PROMPT
Once the images are set aside, return every entry exactly.

[[ EXTRACTED ENTRIES open ]]

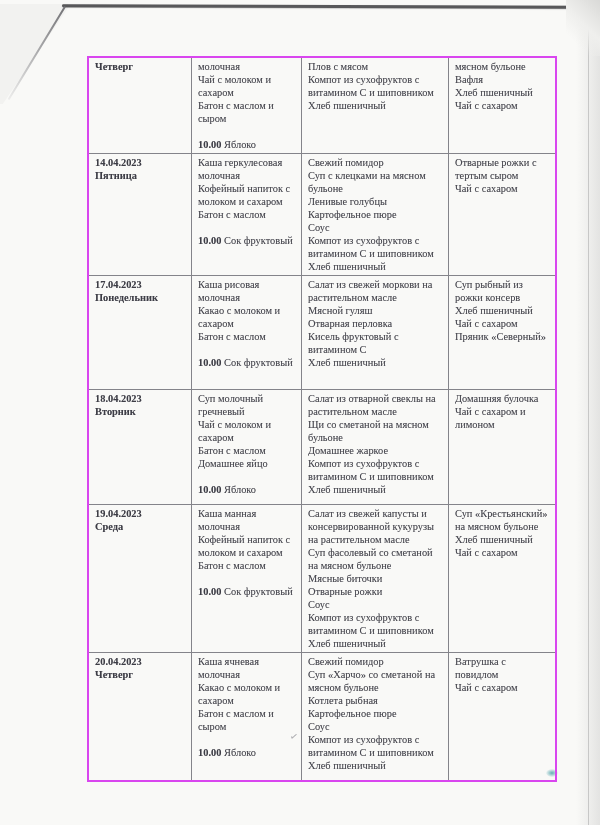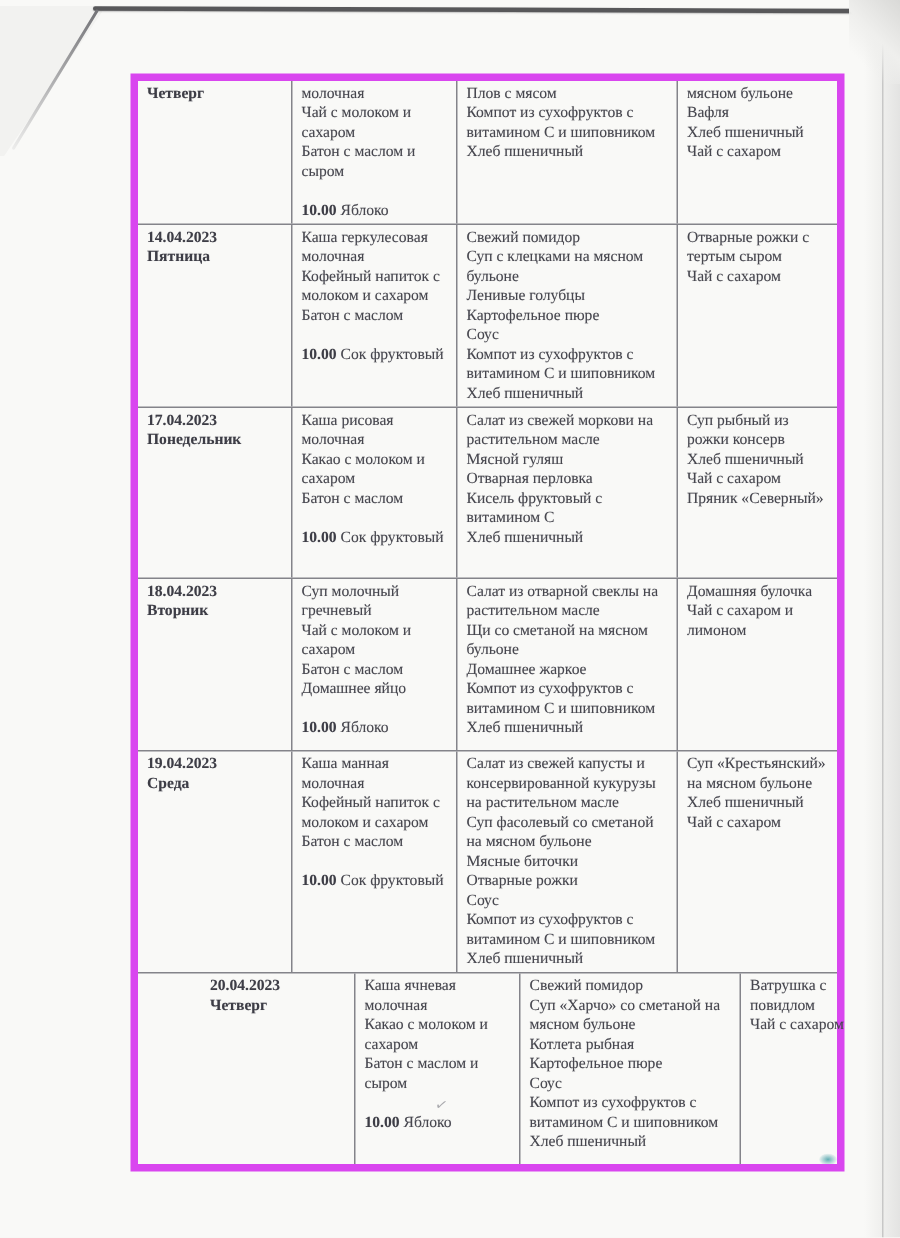--- a/index.html
+++ b/index.html
@@ -45,30 +45,30 @@
     position:absolute;left:546px;top:769px;width:12px;height:8px;border-radius:50%;
     background:radial-gradient(ellipse at center,rgba(72,160,168,0.85) 0%,rgba(72,160,168,0) 75%);
     filter:blur(0.4px);
   }
   .stray-pen-mark{
     position:absolute;left:290px;top:731px;
     font-size:10px;color:#898990;transform:rotate(12deg);opacity:0.7;
   }
   
   .menu-table{
-    position:absolute;left:87px;top:49px;width:466px;
-    border:5px solid #d946ef;box-sizing:content-box;
+    position:absolute;left:87px;top:56px;width:466px;
+    border:2px solid #d946ef;box-sizing:content-box;
     color:#47474f;font-size:10.4px;line-height:13px;
     text-shadow:0 0 0.5px rgba(71,71,79,0.35);
   }
   .trow{
     display:grid;grid-template-columns:103px 110px 147px 106px;
     border-bottom:1px solid #84848a;
   }
-  .trow:last-child{border-bottom:none;margin-left:42px;}
+  .trow:last-child{border-bottom:none;}
   .cell{
     box-sizing:border-box;border-right:1px solid #84848a;
     padding:2px 4px 2px 6px;overflow:hidden;
   }
   .cell:last-child{border-right:none;}
   .r0{min-height:87px}.r1{min-height:117px}.r2{min-height:113px}
   .r3{min-height:114px}.r4{min-height:139px}.r5{min-height:127px}
   .b{font-weight:bold;color:#3d3d46;}
   .line{margin:0;}
   .spacer{height:13px;}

[[ EXTRACTED ENTRIES closed ]]

TASK RESULT
--- a/index.html
+++ b/index.html
@@ -45,30 +45,30 @@
     position:absolute;left:546px;top:769px;width:12px;height:8px;border-radius:50%;
     background:radial-gradient(ellipse at center,rgba(72,160,168,0.85) 0%,rgba(72,160,168,0) 75%);
     filter:blur(0.4px);
   }
   .stray-pen-mark{
     position:absolute;left:290px;top:731px;
     font-size:10px;color:#898990;transform:rotate(12deg);opacity:0.7;
   }
   
   .menu-table{
-    position:absolute;left:87px;top:49px;width:466px;
-    border:5px solid #d946ef;box-sizing:content-box;
+    position:absolute;left:87px;top:56px;width:466px;
+    border:2px solid #d946ef;box-sizing:content-box;
     color:#47474f;font-size:10.4px;line-height:13px;
     text-shadow:0 0 0.5px rgba(71,71,79,0.35);
   }
   .trow{
     display:grid;grid-template-columns:103px 110px 147px 106px;
     border-bottom:1px solid #84848a;
   }
-  .trow:last-child{border-bottom:none;margin-left:42px;}
+  .trow:last-child{border-bottom:none;}
   .cell{
     box-sizing:border-box;border-right:1px solid #84848a;
     padding:2px 4px 2px 6px;overflow:hidden;
   }
   .cell:last-child{border-right:none;}
   .r0{min-height:87px}.r1{min-height:117px}.r2{min-height:113px}
   .r3{min-height:114px}.r4{min-height:139px}.r5{min-height:127px}
   .b{font-weight:bold;color:#3d3d46;}
   .line{margin:0;}
   .spacer{height:13px;}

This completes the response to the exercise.